Bedenken Sie, dass wir jetzt gleichzeitig – es ist ein Zufall, aber nichts ist wiederum so zufällig – die Vertiefung in einer europäischen Verfassung diskutieren, gleichzeitig die sehr erfolgreiche Euro-Einführung vor wenigen Jahren zu verzeichnen hatten. Herr Pro­fessor Van der Bellen, Sie als Ökonom müssten doch wissen, dass dafür ein Stabi­litätspakt – ein glaubwürdiger Stabilitätspakt, einer mit Zähnen – eine absolute Vor­aus­setzung war und ist und bleibt! (Beifall bei der ÖVP und den Freiheitlichen.)

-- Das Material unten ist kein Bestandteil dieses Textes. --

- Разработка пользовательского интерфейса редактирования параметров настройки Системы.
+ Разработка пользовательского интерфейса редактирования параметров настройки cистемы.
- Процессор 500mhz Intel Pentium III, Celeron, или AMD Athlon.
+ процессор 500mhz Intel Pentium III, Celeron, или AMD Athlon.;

Wir haben damals unter Schmerzen unseren Schilling aufgegeben und die Deutschen die D-Mark – stabile Währungen. Und wir haben damals versprochen, dass wir eben nicht die Zügel schleifen lassen, dass wir die unterschiedlichen Konjunkturzyklen, die es gab und gibt, vereinen und ein gemeinsames Regelwerk entwickeln wollen. Dieses kann man verbessern – keine Frage –, aber es gibt keinen ernst zu nehmenden Öko­nomen, der sagt – und das gilt ja auch für die Neuen, die hereinkommen werden, die brau­chen ja auch Spielregeln –, eine gemeinsame Währungsunion brauche nicht glaubhafte Spielregeln.

Daher: Für diese neuen, verbesserten Spielregeln werden wir kämpfen – aber dass es keine geben soll, dafür stehe ich nicht zur Verfügung, Herr Professor! (Beifall bei der ÖVP und den Freiheitlichen.)

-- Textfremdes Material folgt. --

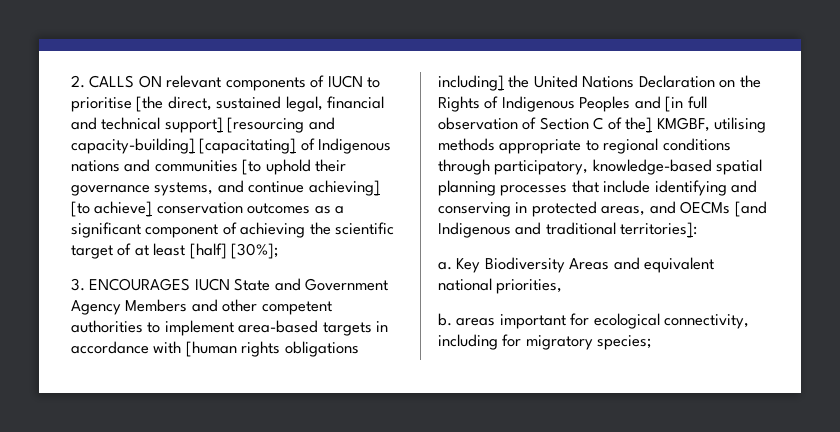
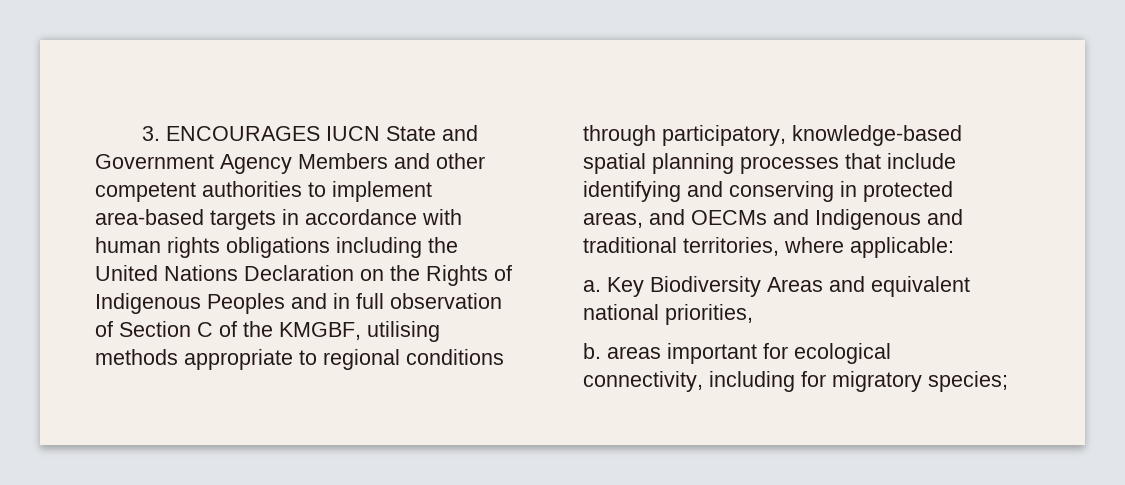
- 2. CALLS ON relevant components of IUCN to prioritise [the direct, sustained legal, financial and technical support] [resourcing and capacity-building] [capacitating] of Indigenous nations and communities [to uphold their governance systems, and continue achieving] [to achieve] conservation outcomes as a significant component of achieving the scientific target of at least [half] [30%];
- 3. ENCOURAGES IUCN State and Government Agency Members and other competent authorities to implement area-based targets in accordance with [human rights obligations including] the United Nations Declaration on the Rights of Indigenous Peoples and [in full observation of Section C of the] KMGBF, utilising methods appropriate to regional conditions through participatory, knowledge-based spatial planning processes that include identifying and conserving in protected areas, and OECMs [and Indigenous and traditional territories]:
+ 3. ENCOURAGES IUCN State and Government Agency Members and other competent authorities to implement area-based targets in accordance with human rights obligations including the United Nations Declaration on the Rights of Indigenous Peoples and in full observation of Section C of the KMGBF, utilising methods appropriate to regional conditions through participatory, knowledge-based spatial planning processes that include identifying and conserving in protected areas, and OECMs and Indigenous and traditional territories, where applicable:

Ja, meine Damen und Herren, wir sind dieses neue Europa und wir bekennen uns zu diesem neuen Europa! Wir sind froh, dass es gelingt, und wir wissen natürlich auch, dass manche Probleme damit verbunden sind. Wir investieren ja auch in die Lösung dieser Probleme – das sind sozusagen unsere Hausaufgaben –, zum Beispiel in die Infra­struktur. Darüber wird Hubert Gorbach viel kompetenter und profunder als ich Auskunft geben können, etwa darüber, wie viele Milliarden seit unserem eigenen Beitritt in diese Infrastruktur hineingeflossen sind. Und das ist auch sinnvoll, denn wir wollen ja die Standortvorteile, jetzt, da wir neu im Herzen Europas sind, auch wirklich nützen!

Das Zweite ist: Wir bekennen uns natürlich auch dazu, dass wir in die Regionalpolitik, in die Grenzregionen etwas investieren müssen, in die Kriminalitätsbekämpfung, in die gemeinsame Sicherheit, die uns allen am Herzen liegt, in bessere Umweltstandards, in die soziale Kohäsion, in den Zusammenhalt in diesem neuen Europa. Das wird nicht so einfach sein, denn die Unterschiede werden ja durch die Erweiterung zunächst größer, als sie heute in manchen Bereichen sind.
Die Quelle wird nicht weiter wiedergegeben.